What is it you ask…well, this is one of my favorite meals. A large quasi-isotropy with a side of fries and coke. LOL…but of course is isn't…actually, this is a laminate, that when constructed correctly, emulates a metallic material having an isotropic relationship defined as: Ex= Ey = Eθ
A general rule for describing a quasi-isotropic layup is to apply the following equation that defines the angle between the plies for a symmetric laminate having an identical number of plies at each orientation using the following ratio: π/n → n≥3
By using an n value (defined as the number of lamina) equal to 3, an engineer could design a tridirectional laminate with orientations of [0/±60] only while complying with the quasi-isotropic definition. Note...the angle between each ply must be equal to or less than 60-degrees: a key condition to achieve quasi-isotropy. Quasi-isotropic laminates below that satisfy the general rule:
[0/±45/90]s or [0/+45/0/-45/90]s or [0/±30/±60/90]s
An oversight that I see all too often during the development of a laminate stacking sequence (using tape), is the placement of a negative 45-degree ply adjacent to a positive 45-degree ply ahh, what's wrong with that picture!? Crucially, the total angle between the 45-degree plies equals 90-degrees...a clear violation of the general rule stated above. Even more troubling is when a quasi-isotropic layup is considered "superior" to all others because it acts like an isotropic material…you know the "Black Aluminum" design. Yet, quasi-isotropy should be considered as a baseline design, not a final design. Huh? Yes…I know it's counterintuitive, given industry perception. Nevertheless, it's a reasonable expectation given the anisotropic advantages inherent with composites. One should contemplate the following passage before accepting a quasi-isotropic layup:
Quasi-isotropic laminates have been used because they give properties like those of metals, and predictable responses that are familiar, although they are not optimal in strength-to-weight or stiffness-to-weight ratios. Many laminates used today on aircraft structures tend to be of this type. In general, however, the more directional the loading, the bigger the payoff possible with anisotropic tailoring.

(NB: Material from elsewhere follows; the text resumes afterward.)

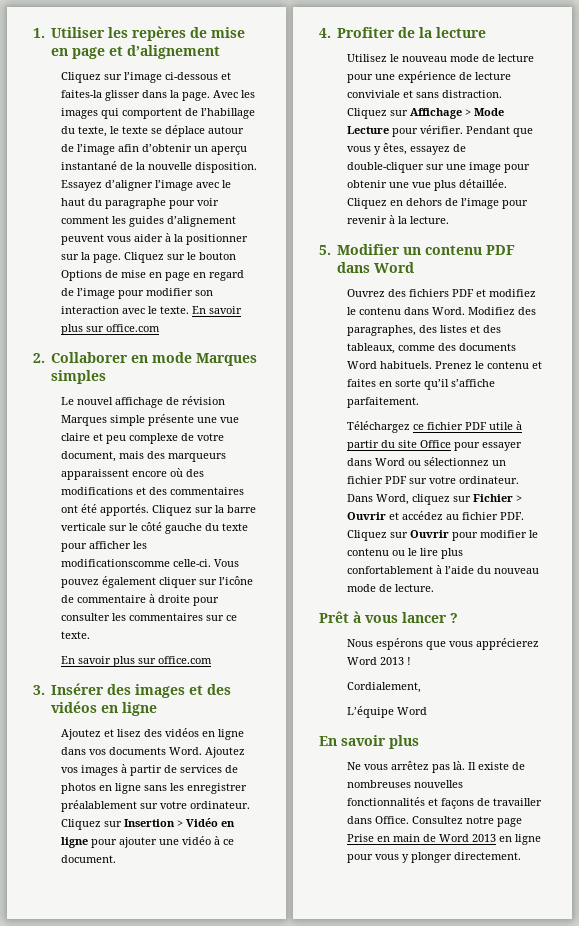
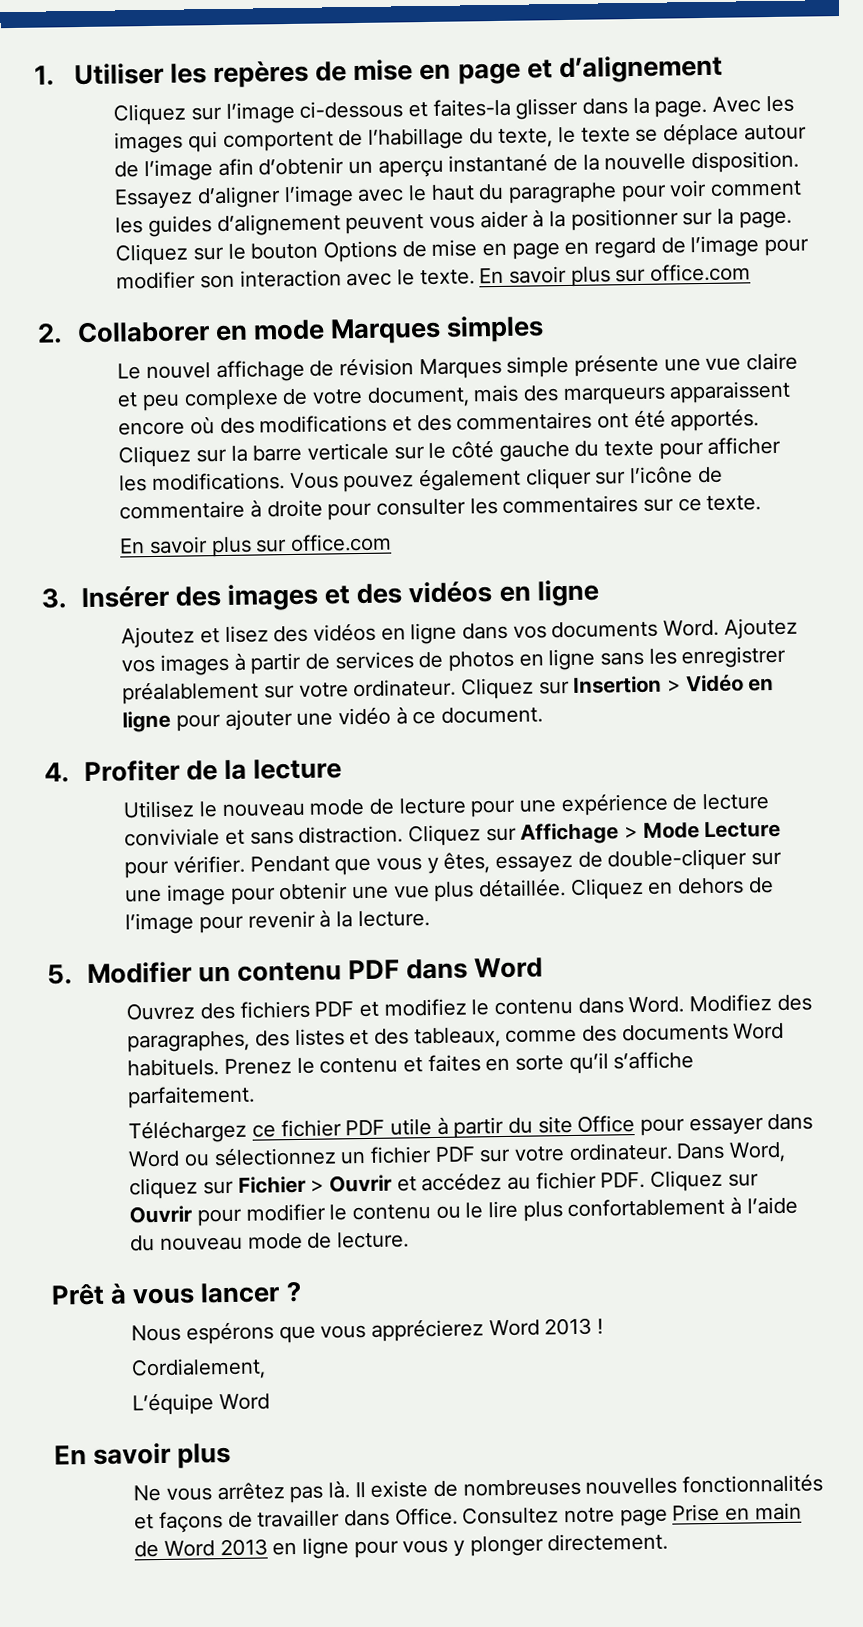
- Cliquez sur la barre verticale sur le côté gauche du texte pour afficher les modificationscomme celle-ci.
+ Cliquez sur la barre verticale sur le côté gauche du texte pour afficher les modifications.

To improve on the performance obtained with a quasi-isotropic laminate, the cost to design and analyze the anisotropic part is unfortunately often thought not to be worth the additional weight savings. This attitude is commonly rationalized by worry about holes, increase in work associated with more complicated fiber placement (preform assembly), etc. In practice, laminate designs, if not quasi isotropic, are certainly still symmetric about the mid-plane, balanced (equal quantity of -θ and +θ plies), and orthotropic. [Unfortunately] capitalizing on the benefits of anisotropy will probably occur in other industries first before being adopted by the more conservative aircraft industry.by Handbook of Composites by S.T. Peters
Finally, what would this discussion be if I did not include my favorite topic...the ABD matrix. If you want to quickly determine whether or not you have a quasi-isotropic laminate, simply refer to the A-terms in the laminates ABD matrix and apply the following definitions:
A11=A22, A16=A26=0 and A66 = (A11-A12)/2
Remember, the "isotropy" for these laminates only applies to the in-plane behavior...hence the term "quasi". Specifically, the prefix "quasi" emphasizes the fact that both the B and D terms generally do not behave like an isotropic material. So, consider quasi-isotropy as a baseline only...not a final design! Carefully weigh other anisotropic options before committing to a quasi-isotropic design. For instance, balanced and symmetric anisotropic laminate designs that provide both superior structural performance and optimal strength-to-weight and stiffness-to-weight ratios.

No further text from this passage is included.